Nor do I think you can argue that the people in the comments are making incisive contributions, or holding me accountable. Their entire response is: "I hate you" and "You're a moron".

Now, I am well in touch with my faults, but a low IQ is not among them. The tendency of human beings to believe that correct decisions validate their brilliance while incorrect ones must be due to some malign and unforeseeable outside influence is on full display among the anti-war side. No one is as smart as they now think they are.

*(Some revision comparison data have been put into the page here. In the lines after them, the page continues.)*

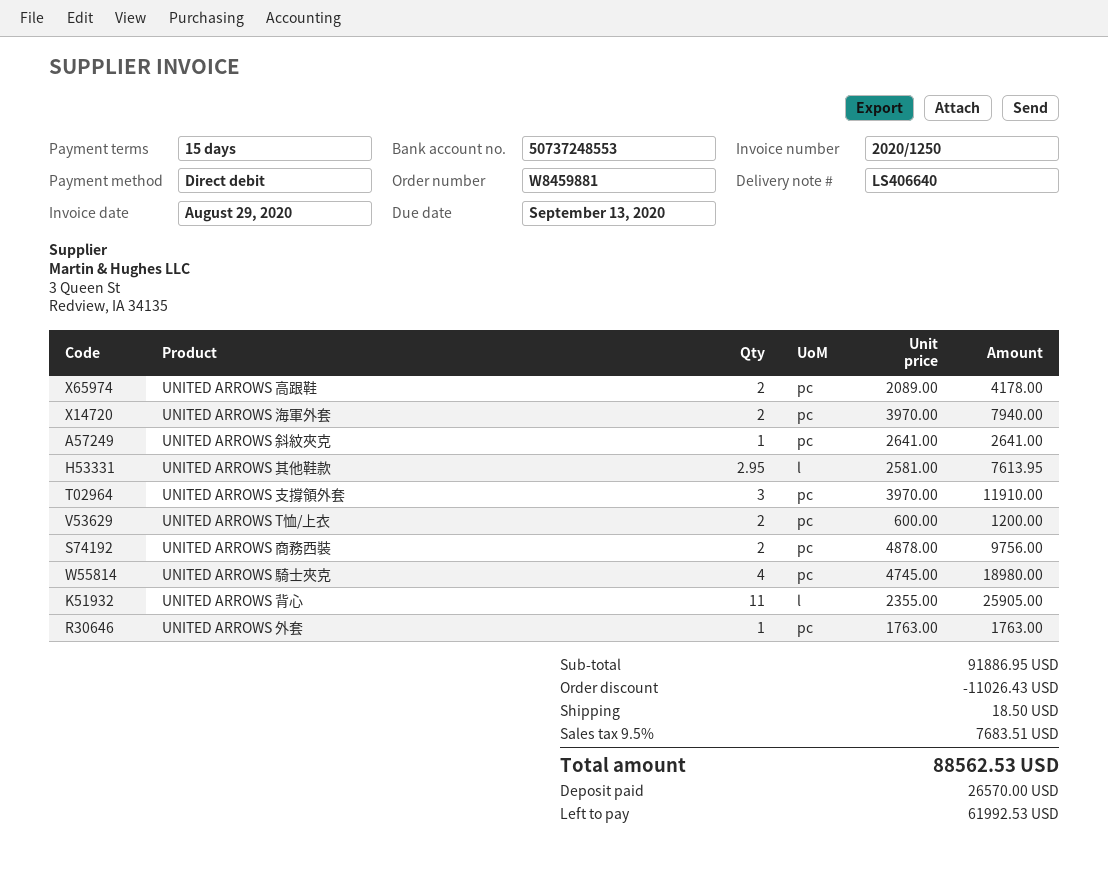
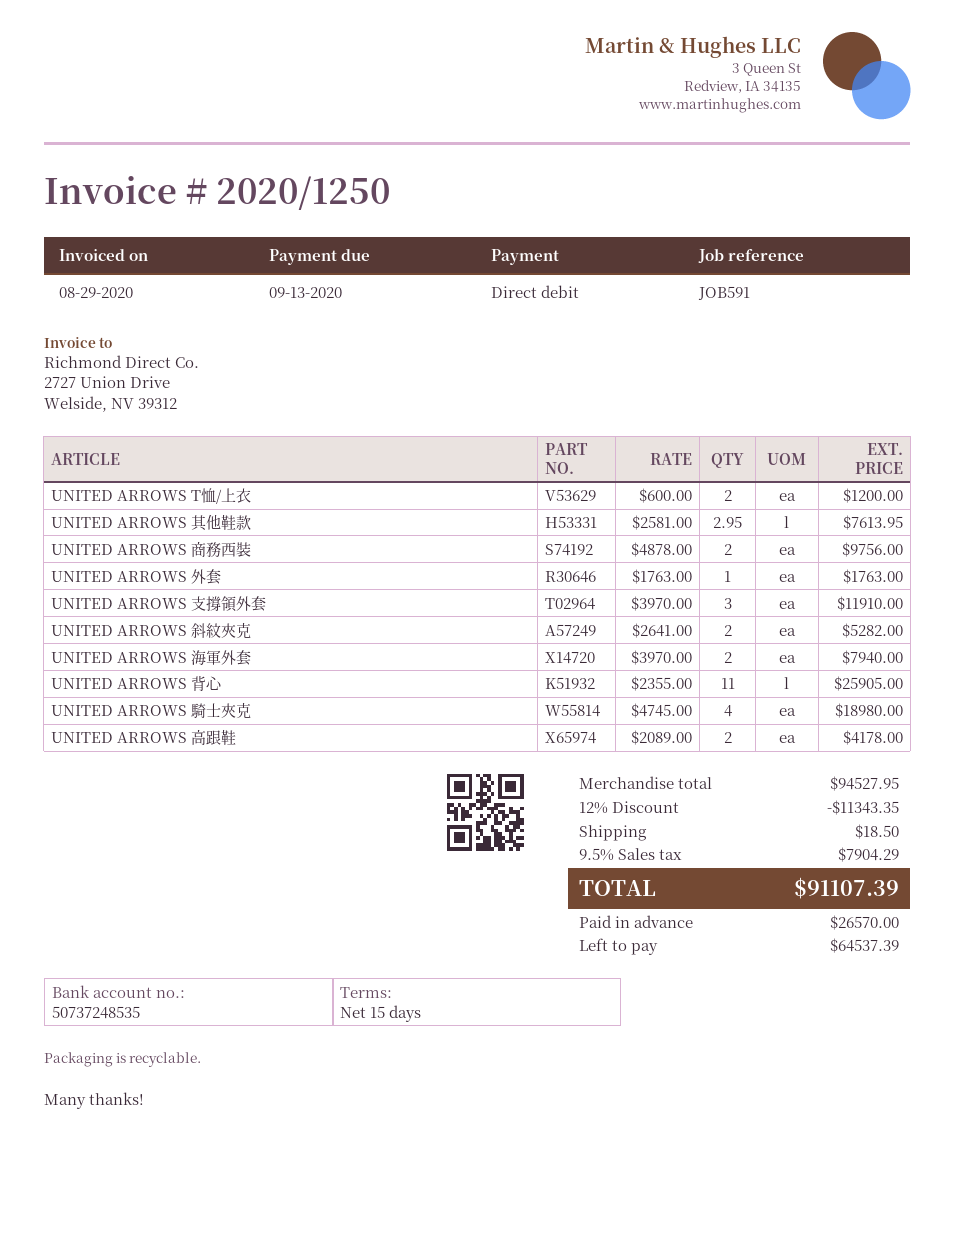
bank account: 50737248553 -> 50737248535
UNITED ARROWS 斜紋夾克: 1 x 2641.00 = 2641.00 -> 2 x 2641.00 = 5282.00
subtotal: 91886.95 -> 94527.95
discount: 11026.43 -> 11343.35
tax: 9.5% = 7683.51 -> 9.5% = 7904.29
total: 88562.53 -> 91107.39
balance: 61992.53 -> 64537.39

I am more than willing to concede that they were right, and that I made clear decision-making errors. They want me to concede that they must therefore be right about everything. As a graduate student in science, I'm sure you know exactly how . . . what's the word I'm looking for? . . . yes, moronic that kind of cognitive belief is. The guys at Bear Stears were all right up until the point where they weren't. Past performance no guarantee of future results. What matters is having a good process, not a good person, or even a good outcome. You can get the right answer by a stupid method, and vice versa.

I got the wrong answer by a stupid method. But the world isn't going to get better if people who got the right answer decide that they are therefore incapable of making major mistakes. The people who conceded at Munich learned the lessons of World War I, and the people who fought Vietnam learned the lessons of Munich.

And now I've read the post and the comments. Making jokes about France while discussing uncounted unnecessary deaths does not lend credibility to you.

Jesus Christ, she had an opinion. She was not in a position of power nor did she vote on the issue personally.

I'm not sure how her culpability is any lesser or greater than any of the critics at the time or any of these yahoos who are sanctimously shocked and appalled to hear any joke ever made about anything remotely related.

I'd like to her from all these people how Megan is actually at fault for the Iraq war in any sense greater than "she help shaped public opinion via this blog." The amount of vitriol displayed here is just shameless.

But if everyone wants to make sure Megan remembers that they're smarter, cleverer and morally superior to her, I guess this all makes sense...

Have you read Jim Henley's post? Was that inappropriate? Moreover, why the heck are antiwar people getting mad at me for poking fun at the war supporters?

"Now, I am well in touch with my faults, but a low IQ is not among them. "

You can uncheck humility too.

"Want to know why people won't come out and say they were wrong?"

Um, 'cause they're weak of character? Or too weak of mind to know they were wrong?

Here's kind of the opposite take:
http://www.salon.com/opinion/greenwald/2008/03/25/war_opponents/index.html

See, a lot of us who were right about the war still get no respect from the people with the megaphones. And we'd really really really not see another disastrous, trumped up, unnecessary to say the least invasion happen again. And I'm not just talking about the true libertarians here.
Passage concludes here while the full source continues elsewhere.